§ **What you have to do**: Work through the data below and copy out every line where "like" is found.

§ **Information provided**:
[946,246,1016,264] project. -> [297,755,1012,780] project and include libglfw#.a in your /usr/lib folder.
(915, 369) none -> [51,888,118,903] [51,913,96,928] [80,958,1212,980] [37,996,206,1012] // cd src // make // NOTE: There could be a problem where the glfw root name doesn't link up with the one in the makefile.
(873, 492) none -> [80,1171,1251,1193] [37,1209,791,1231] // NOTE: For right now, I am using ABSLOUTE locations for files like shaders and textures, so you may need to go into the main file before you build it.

...

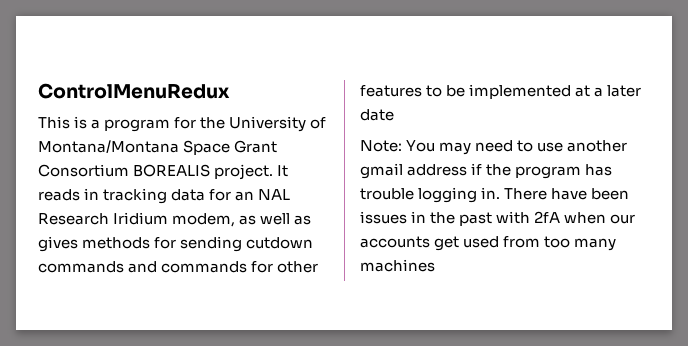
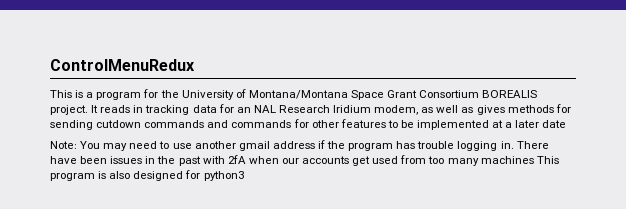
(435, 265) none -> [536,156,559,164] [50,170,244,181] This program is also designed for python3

* * *

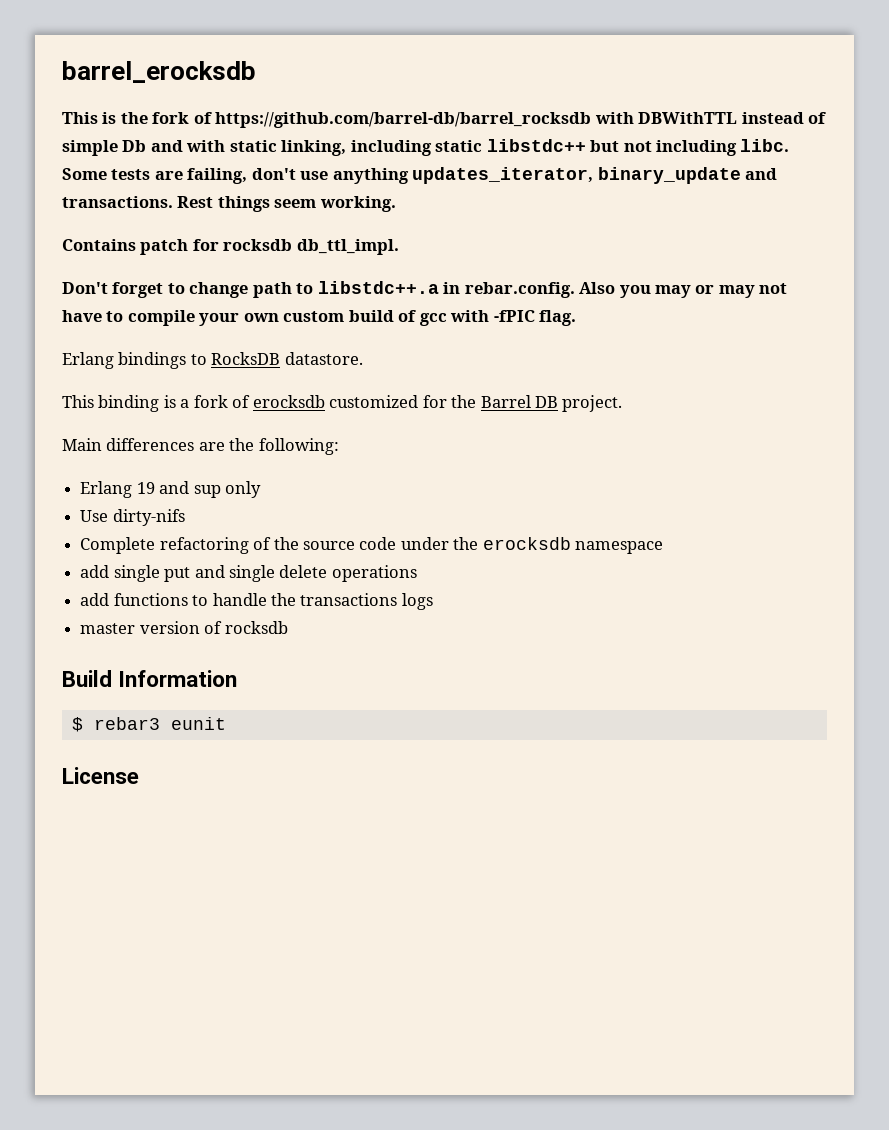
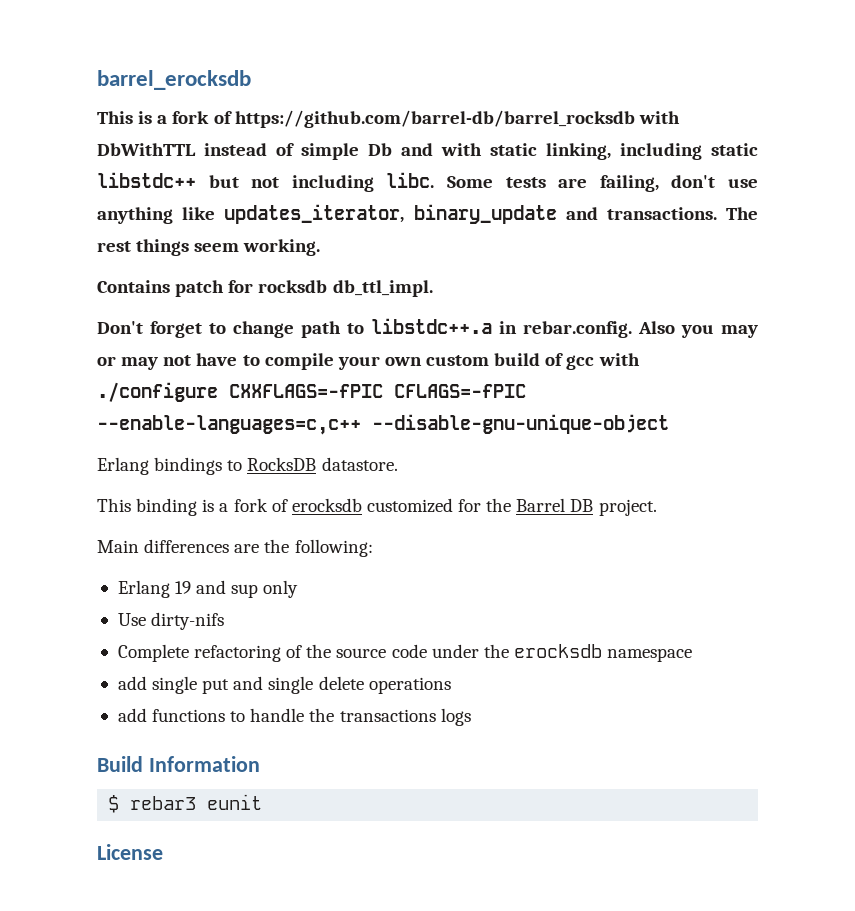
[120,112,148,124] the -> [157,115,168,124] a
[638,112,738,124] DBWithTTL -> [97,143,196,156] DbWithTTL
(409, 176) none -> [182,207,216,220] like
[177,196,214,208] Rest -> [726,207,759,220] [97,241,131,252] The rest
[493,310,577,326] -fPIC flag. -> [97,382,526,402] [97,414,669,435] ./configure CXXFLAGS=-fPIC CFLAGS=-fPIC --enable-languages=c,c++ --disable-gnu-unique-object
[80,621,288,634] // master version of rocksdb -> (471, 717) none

§ **Response**:
(873, 492) none -> [80,1171,1251,1193] [37,1209,791,1231] // NOTE: For right now, I am using ABSLOUTE locations for files like shaders and textures, so you may need to go into the main file before you build it.
(409, 176) none -> [182,207,216,220] like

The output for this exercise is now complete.